IAV-CNN: a 2D convolutional neural network model to predict antigenic variants of influenza A virus through sequence data
Motivation:The rapid evolution of influenza viruses constantly leads to the emergence of novel influenza strains that are capable of escaping from population immunity. The timely determination of antigenic variants is critical to vaccine design. Empirical experimental methods like hemagglutination inhibition (HI) assays are time-consuming and labor-intensive, requiring live viruses. Recently, many computational models have been developed to predict the antigenic variants without considerations of explicitly modeling the interdependencies between the channels of feature maps. Moreover, the influenza sequences consisting of similar distribution of residues will have high degrees of similarity and will affect the prediction outcome. Consequently, it is challenging but vital to determine the importance of different residue sites and enhance the predictive performance of influenza antigenicity.

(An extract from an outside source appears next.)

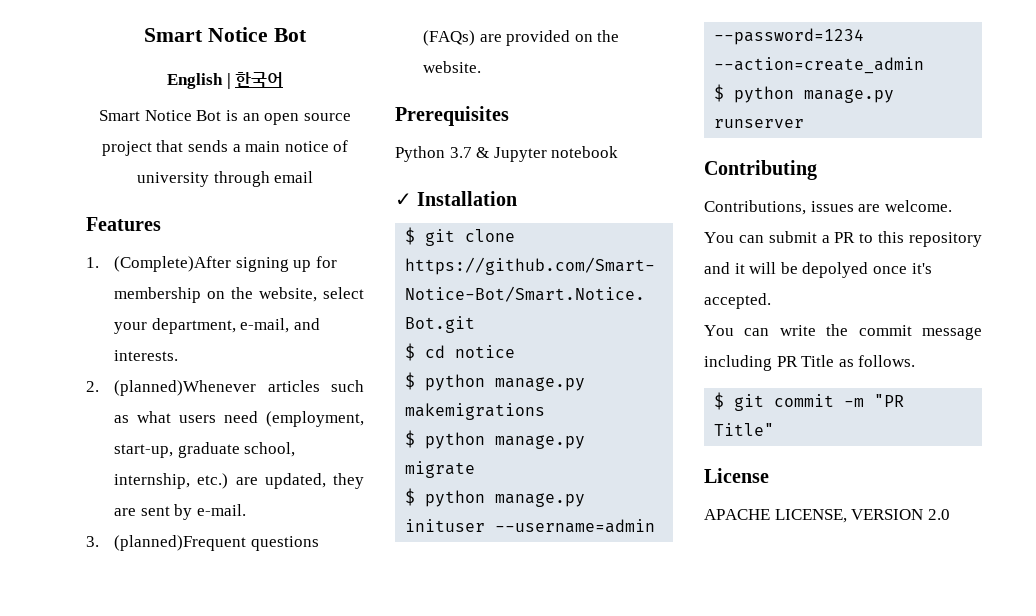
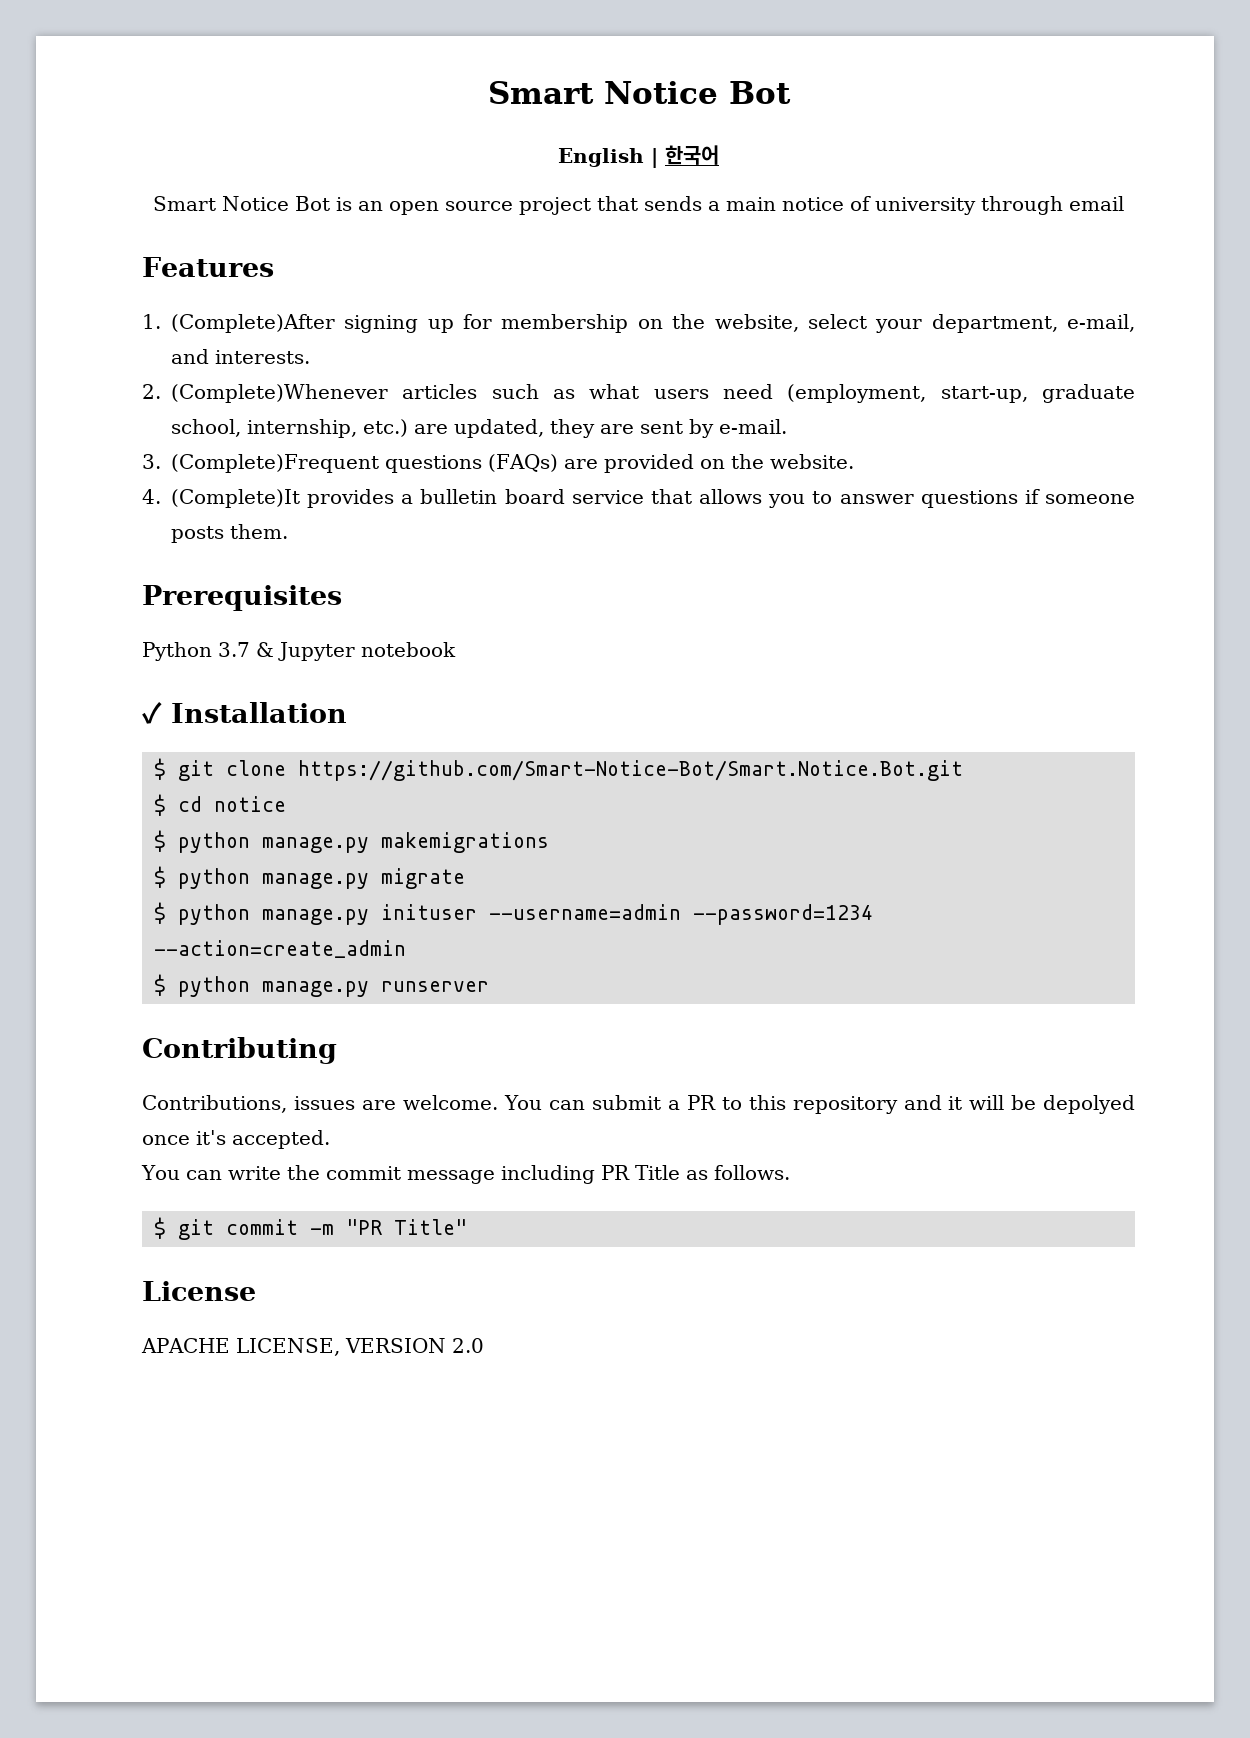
[114,380,257,396] (planned)Whenever -> [171,384,388,403] (Complete)Whenever
[114,535,247,551] (planned)Frequent -> [171,454,379,473] (Complete)Frequent
(482, 67) none -> [142,489,1136,508] [171,524,288,543] // 4. (Complete)It provides a bulletin board service that allows you to answer questions if someone posts them.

Results: We have proposed a 2D convolutional neural network (CNN) model to infer influenza antigenic variants (IVA-CNN). Specifically, we introduce a new distributed representation of amino acids, named ProtVec that can be applied to a variety of downstream proteomic machine learning tasks. After splittings and embeddings of influenza strains, a 2D squeeze-and-excitation CNN architecture is constructed that enables networks to focus on informative residue features by fusing both spatial and channel-wise information with local receptive fields at each layer. Experimental results on three influenza datasets show IVA-CNN achieves state-of-the-art performance combing the new distributed representation with our proposed architecture. It outperforms both traditional machine algorithms with the same feature representations and the majority of existing models in the independent test data.Therefore we believe that our model can be served as a reliable and robust tool for the prediction of antigenic variants.